A travers cet arrêt, le Conseil d’Etat se prononce une nouvelle fois sur l’étendue des pouvoirs de police administrative générale du maire, notamment lorsqu’il existe une police administrative spéciale sur une matière précise. Historiquement, le juge administratif reste particulièrement prudent et restreint assez largement la légalité des réglementations prises au titre de la police administrative générale alors même qu’une police administrative spéciale est confiée à un autre acteur.
Il faut alors évoquer l’existence tout à fait limitée d’un concours entre polices administratives générale et spéciale (I), puis mettre en avant la reconnaissance d’une police spéciale et nationale en matière de réglementation des cultures d’OGM (II).
I - L'existence limitée du concours entre polices administratives générale et spéciale
La jurisprudence administrative démontre un refus généralement constant du juge administratif à autoriser l’existence d’un tel concours (A), même s’il en valide marginalement l’existence dans de rares cas (B).
A - Concours des polices administratives : un refus prépondérant du juge administratif
D’une manière générale, le Pr. Jacqueline Morand-Deviller rappelle que « chaque police doit être exercée selon la finalité et les procédures qui lui sont propres. Aucune substitution n’est possible et les polices ne doivent pas empiéter l’une sur l’autre » (J. Morand-Deviller, Droit administratif, LGDJ, 2013, p. 543).
Depuis la loi du 5 avril 1884 relative à l’organisation municipale, la police administrative générale sur le territoire d’une commune appartient à son premier magistrat. Dorénavant, c’est l’article L. 2212-1 du Code général des collectivités territoriales (CGCT) qui précise que « le maire est chargé, sous le contrôle administratif du représentant de l'Etat dans le département, de la police municipale ».
L’article L. 2212-2 du CGCT apporte des précisions supplémentaires sur les contours de cette police administrative générale : « La police municipale a pour objet d'assurer le bon ordre, la sûreté, la sécurité et la salubrité publiques ». En l’espèce, le maire de la commune de Valence mettait en avant un risque pour la salubrité publique.
Cependant, cette police administrative générale dont le maire a la charge, ne s’applique pas dés lors que la loi fait apparaître l’existence d’une police spéciale pour la matière concernée. Le Préfet du département exerce, par exemple, la police spéciale de la pêche et de la chasse, tandis que le Ministre des transports exerce celle des aéroports.
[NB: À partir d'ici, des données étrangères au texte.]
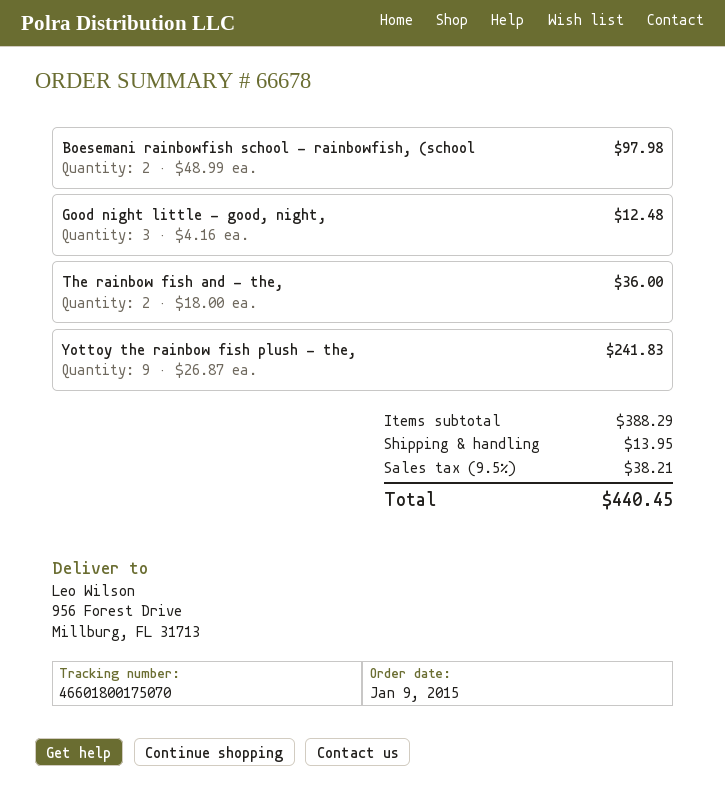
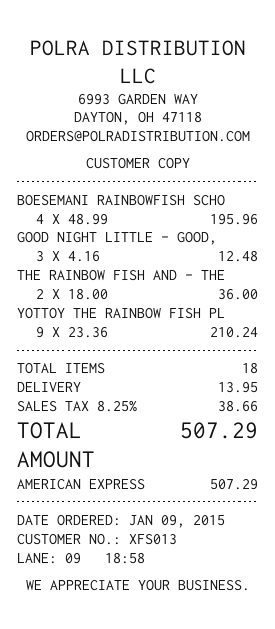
Boesemani rainbowfish school - rainbowfish, (school: 2 x 48.99 = 97.98 -> 4 x 48.99 = 195.96
Yottoy the rainbow fish plush - the,: 9 x 26.87 = 241.83 -> 9 x 23.36 = 210.24
tax: 9.5% = 38.21 -> 8.25% = 38.66
total: 440.45 -> 507.29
Le président du Conseil départemental exerce quant à lui la police de la circulation et de la protection du domaine sur les routes départementales en dehors des agglomération (JO Sénat du 30/11/1995 - page 2261).
Il existe une multiplication non-négligeable de ces polices spéciales, créées pour répondre à des besoins plus particuliers. Elles répondront à des problématiques nouvelles, en s’appliquant à certains administrés, à certains lieux, à certains bâtiments ou à des activités très spécifiques. Le concours, c’est-à-dire la coexistence concrète, entre police administrative générale et police spéciale n’est généralement pas autorisé par le juge administratif.
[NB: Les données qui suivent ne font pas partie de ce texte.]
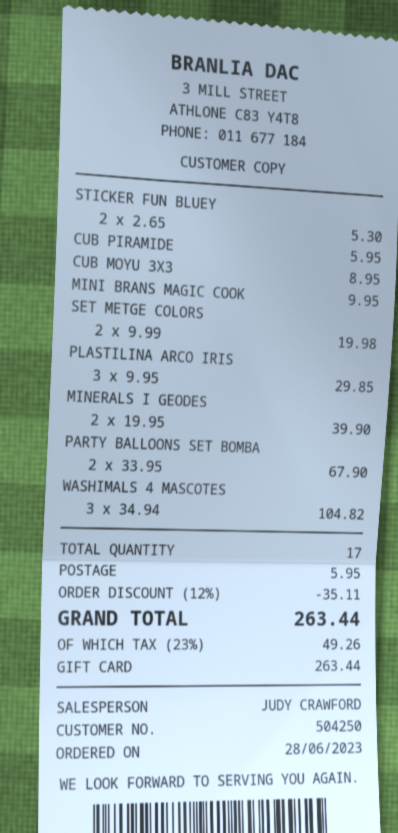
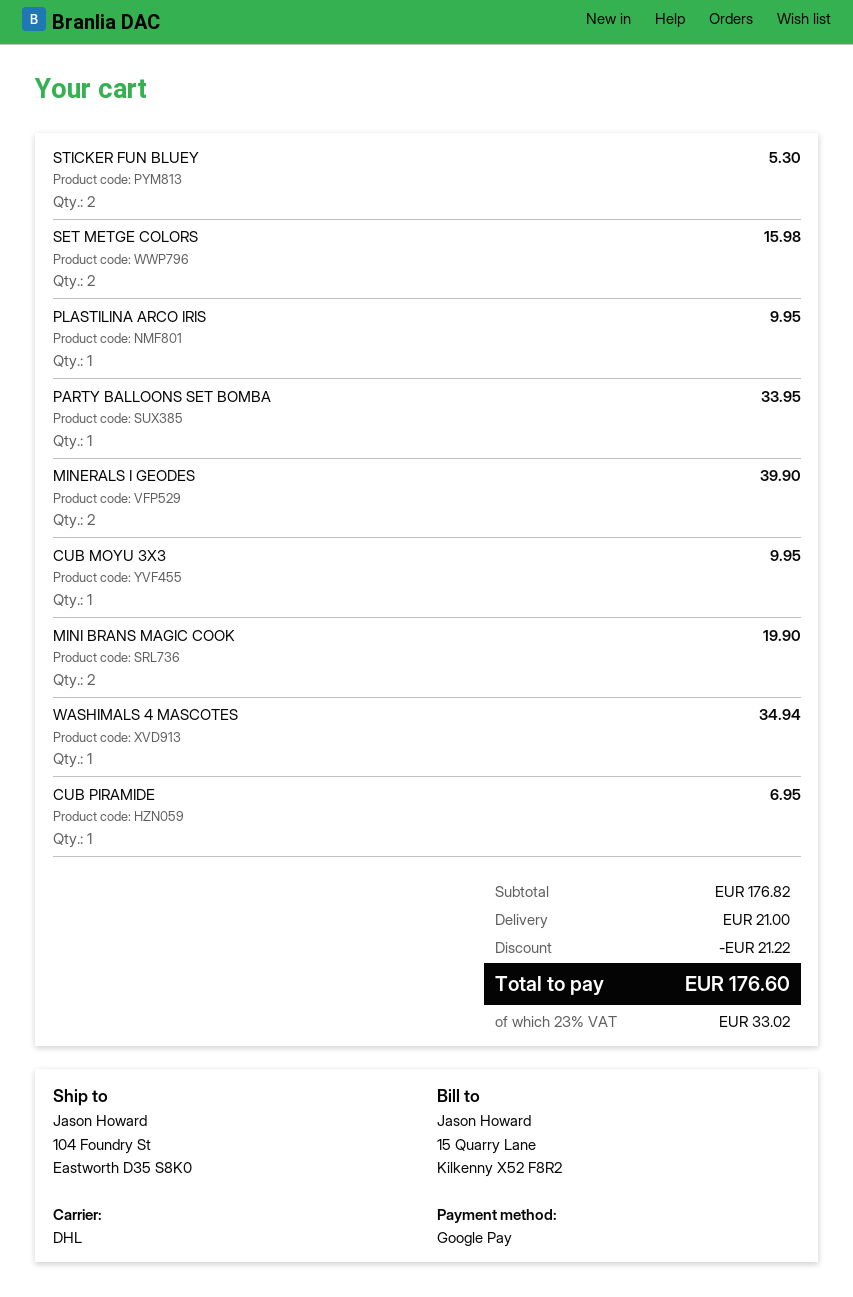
payment method: gift card -> Google Pay
CUB PIRAMIDE: 1 for 5.95 -> 1 for 6.95
CUB MOYU 3X3: 1 for 8.95 -> 1 for 9.95
MINI BRANS MAGIC COOK: 1 for 9.95 -> 2 for 19.90
SET METGE COLORS: 2 for 19.98 -> 2 for 15.98
PLASTILINA ARCO IRIS: 3 for 29.85 -> 1 for 9.95
PARTY BALLOONS SET BOMBA: 2 for 67.90 -> 1 for 33.95
WASHIMALS 4 MASCOTES: 3 for 104.82 -> 1 for 34.94
discount: 35.11 -> 21.22
shipping: 5.95 -> 21.00
tax: 23% = 49.26 -> 23% = 33.02
total: 263.44 -> 176.60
Ce dernier s’était déjà prononcé en ce sens concernant la police des installations classées pour la protection de l’environnement (ICPE) où le Préfet de département demeure seul compétent (CE, 29 septembre 2003, Houillères du Bassin de Lorraine). Le Conseil d’Etat confirme ce raisonnement dans son arrêt à l’encontre de la commune de Valence, considérant que le maire n’avait pas à intervenir puisqu’une police spéciale réglementait cette fois-ci la dissémination des OGM.
Certains critères sont dégagés de façon marginale par le juge administratif, qui accepte parfois l’existence du concours entre polices administratives générale et spéciale.
B - Une validité du concours marginalement retenue par la jurisprudence
Il reste quelques cas pour lesquels le juge administratif accepte malgré tout l’intervention du maire, au nom de ses pouvoirs de police générale, dans le champ de compétences d’une police spéciale. Cependant, des circonstances locales particulières, justifiant cette intervention qui demeure tout à fait exceptionnelle, doivent être mises en avant.
C’est le cas, même si l’hypothèse reste assez marginale, de l’intervention du maire au titre de ses pouvoirs de police générale dans le champ de compétences de la police spéciale des cinémas. Ainsi, le maire de Lisieux a légalement interdit le film « Les liaisons dangereuses » dans cette ville connue pour être un lieu de pèlerinage (TA Caen, 20 décembre 1960, Scté Les Films Marceau).
En effet, le Conseil d’Etat va même plus loin en confirmant, par exemple, la légalité de l’intervention du maire qui édicte un arrêté municipal sur l’usage d’engins bruyants (perceuses, tronçonneuses, tondeuses…) sur le territoire de sa commune en fixant des horaires particuliers à respecter, alors même qu’il s’agit d’un pouvoir détenu par le Préfet du département. Il faut cependant apporter quelques précisions : le décret de 1988 qui confie ce pouvoir au Préfet ne mentionne pas d’exclusivité en la matière. Pour la haute-juridiction, « ni l’intervention de ce décret, ni l’existence des pouvoirs de police spéciale (…) ne faisaient obstacle à ce que celui-ci [le maire] usât des pouvoirs de police générale » (CE, 2 juillet 1997, Bricq, n° 161369, Rec.).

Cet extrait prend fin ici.